Tiny flags are simple reminders of those who gave us so much

By Matt Markey
Outdoors Columnist

Several hundred tiny American flags gave a quick salute each time the breeze lifted their stars and stripes. With an almost military-like precision, the little swatches of red, white and blue were doing their part to honor those that made that flag, and everything it stands for, possible.

The cemeteries throughout the area were prepared for tomorrow's Memorial Day ceremonies a couple of days in advance. The tombstones of veterans were dressed with the small flags, and together they formed a blanket of bright color against the backdrop of gray granite. The sun cut in and out of the rolling banks of clouds, as if to spotlight those proud individuals who had been laid to rest with the harsh sound of a 21-gun salute, and the soft, eerie melody of taps.

In some form or another, they had all put their lives and their futures on the line. They weren't protecting their houses, their families or their modest lifestyle from the immediate threat of a foreign invader. No, most of them probably never had to shoulder a weapon, drop a live round into the chamber, and take aim at another human being.

But they were ready to do so, if that's what it took to make it safe for others. If that's what it took to make certain the American way of life was preserved, these individuals were ready to take the most severe actions necessary. That is what they had been trained to do.

Certainly, those who fought in the World Wars, Korea, and Vietnam all made the most noticeable gesture. Many came home with their eyes forever closed. Some never came home, their bodies lost somewhere in the chaos and mayhem of conflict. Their souls, however, are with the rest, and that is all that really matters.

Sometime this weekend, between all of the hamburgers cooking on the grill, the picnics in the rain, the Indy 500 and fishing at the lake, we need to remember the people who gave us those things. We have so many choices on Memorial Day, so much freedom to do as we please, because they felt it was worth fighting for.

There is not another place on this Earth where people have so many choices, so much freedom, so many rights. Know that those things were important to the founding fathers, but when we're doling out the credit for our right to vote, our right to speak out, and a thousand other rights we take for granted, think first of the men and women who left all of that behind and went far away to preserve it.

It would make a lot of sense for everyone who has had the chance to squirrel hunt on a crisp autumn day, or wade into the Sandusky River to match wits with a smallmouth bass, or stack a load of freshly cut firewood alongside the house, to take a stroll through the cemetery sometime this week.

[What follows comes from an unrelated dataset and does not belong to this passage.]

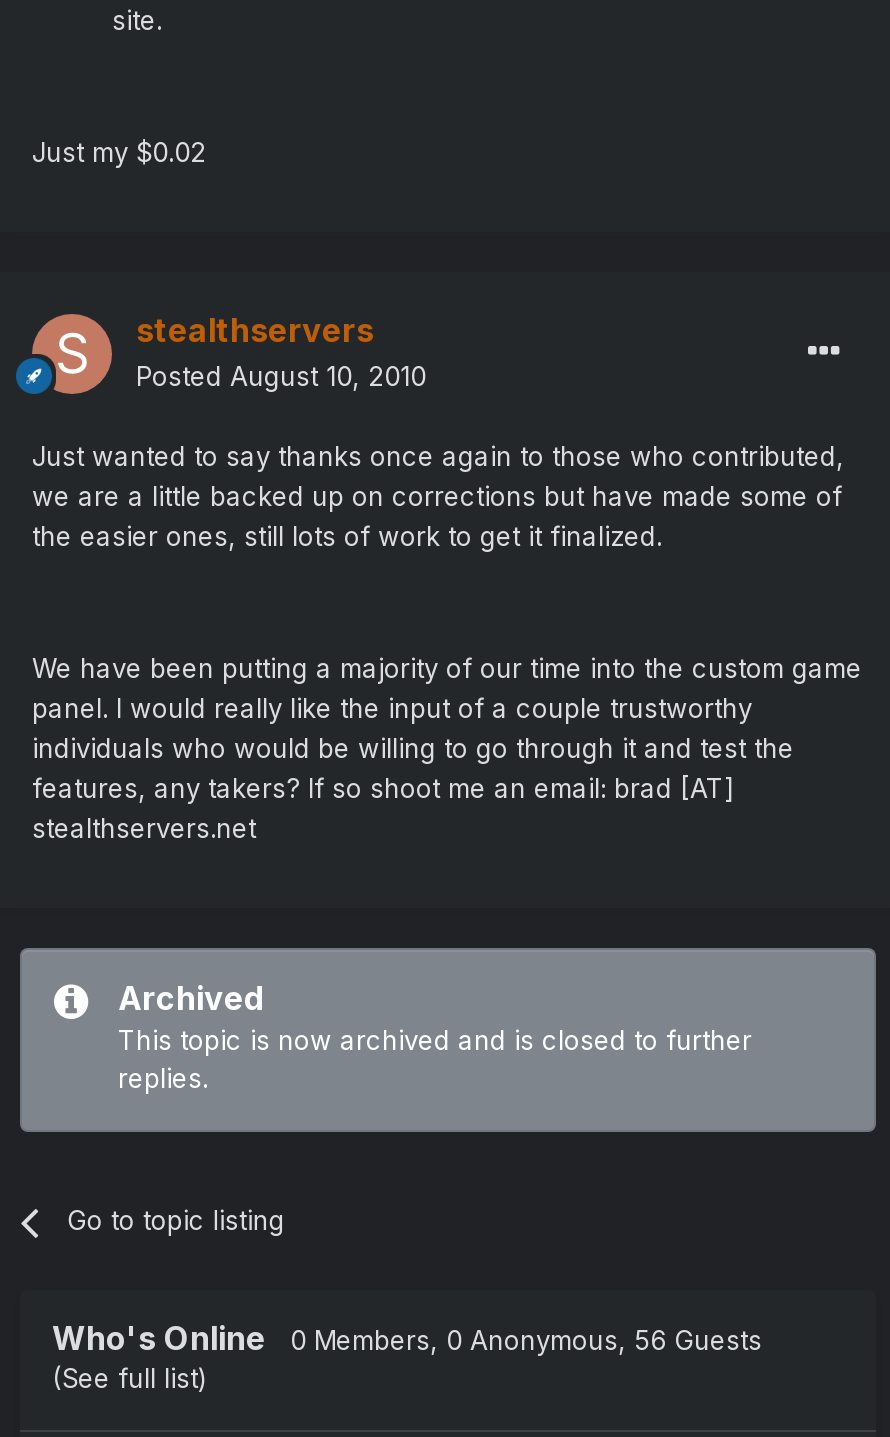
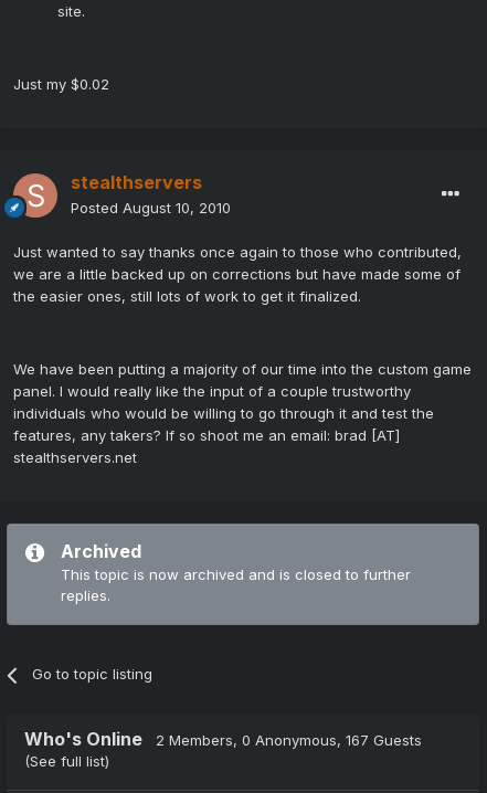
[52,1319,762,1359] Who's Online 0 Members, 0 Anonymous, 56 Guests -> [24,728,422,750] Who's Online 2 Members, 0 Anonymous, 167 Guests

The names on the headstones wont mean much. The faces you will never have seen, but those tiny American flags will tell you that person gave you all of those things.

We owe the guy who slogged through the mud in Italy, the guy who withered down to nothing in the jungles of Asia, and the woman who patched up the D-Day wounded and spent so many nights in the bomb shelters of England. We owe the guy who choked and gagged on poison gas in the Argonne, and the guy who chased an enemy he couldn't see along the Ho Chi Minh Trails.

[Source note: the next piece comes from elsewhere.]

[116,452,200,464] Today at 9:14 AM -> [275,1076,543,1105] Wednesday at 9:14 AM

But we also owe a huge debt to the guy who mans the recruiting office, the woman who gives up a weekend a month to wear drab clothing and drive a Hummer to a mock battleground in the national forest, and to the guy who gets up a 5 every morning to take the train to an office near the Pentagon. We owe the guy on the coast guard cutter off the coast of Maine, the woman processing payments at the Veterans Administration, and the guy who feeds the crew on the nuclear submarine on a mission no one knows about.

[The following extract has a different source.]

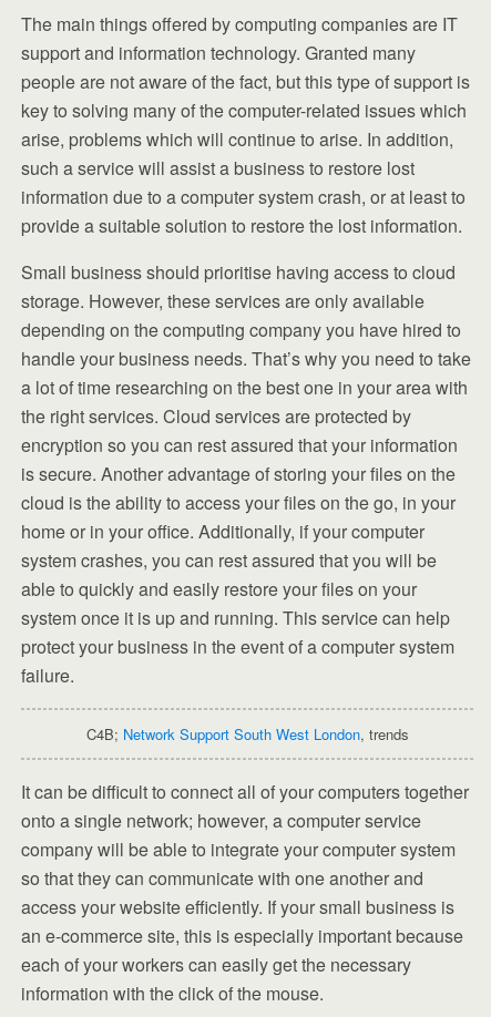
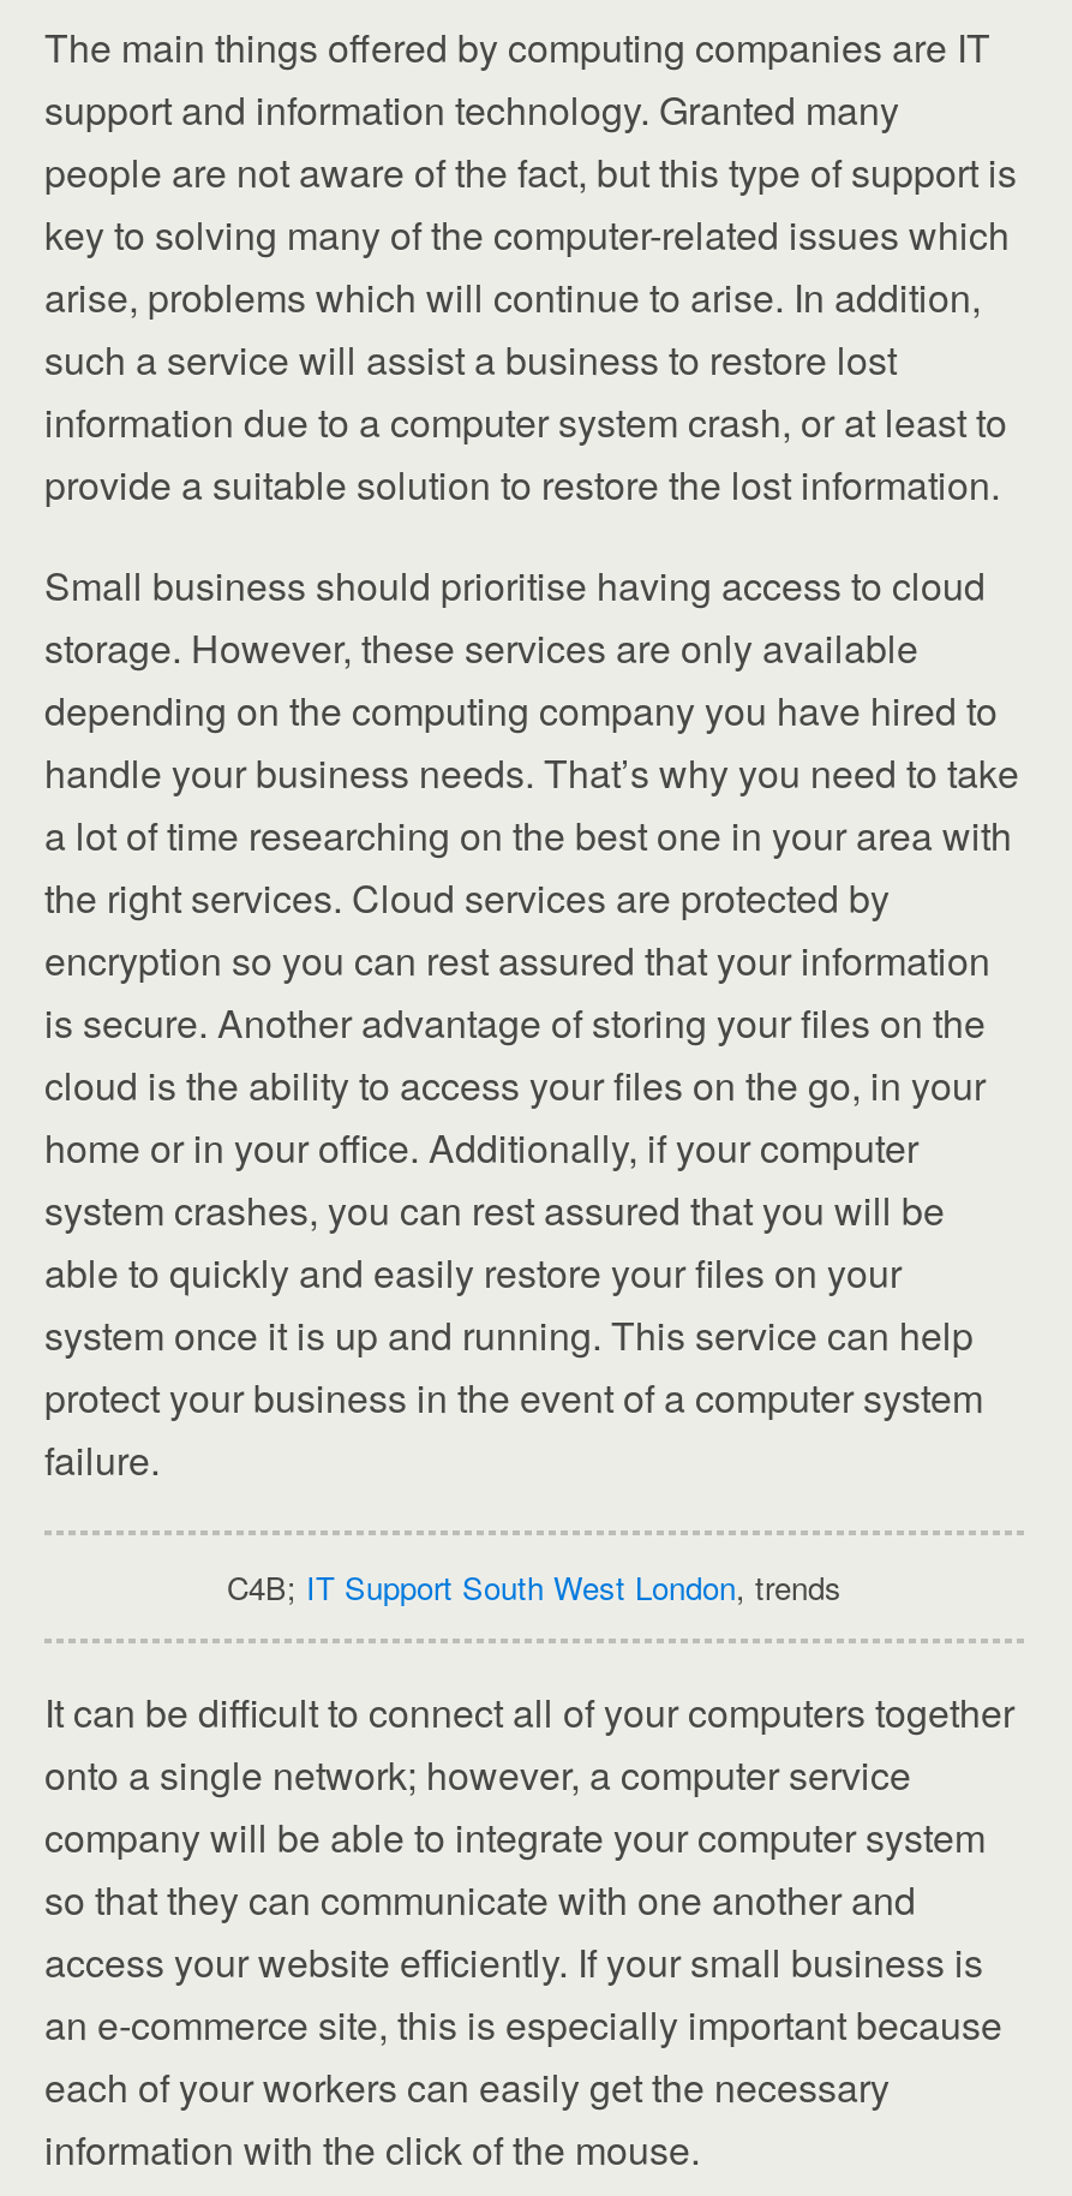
[86,723,408,744] C4B; Network Support South West London, trends -> [227,1564,842,1610] C4B; IT Support South West London, trends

We owe all of those people, and hundreds of thousands like them, who give us the best quality of life on the planet. We have what other people have never had, or ever dreamed of having.

They don't have a hunting season in Cuba and there are no sportsman's clubs in China. There are many places in the world where you can not own a hunting rifle, a shotgun, or a compound bow. In many other countries, all of the game and sport fish that remain belong to government officials or their wealthy cronies. Hunting and sport fishing just are not an option for the common man.

But there's a few hundred guys out in the graveyard who thought you should have the right to do those things. They thought it was important. They donned the uniform and sent a message to the rest of the world. They said no one should consider limiting those rights, unless they were up for a good, long fight. And no one has met that challenge.

The bitter irony that hits home on Memorial Day is this: while those brave Americans served and fought to protect what many of us love, they were also fighting for the very people who are constantly trying to chip away at those rights.

Some would spit or trample on those tiny flags, rather than salute or honor them. That has to hurt the men and women who wore the uniform and lie at rest in the cemetery. But they protected that right, just the same, and that is the ultimate in sacrifice and service to their country.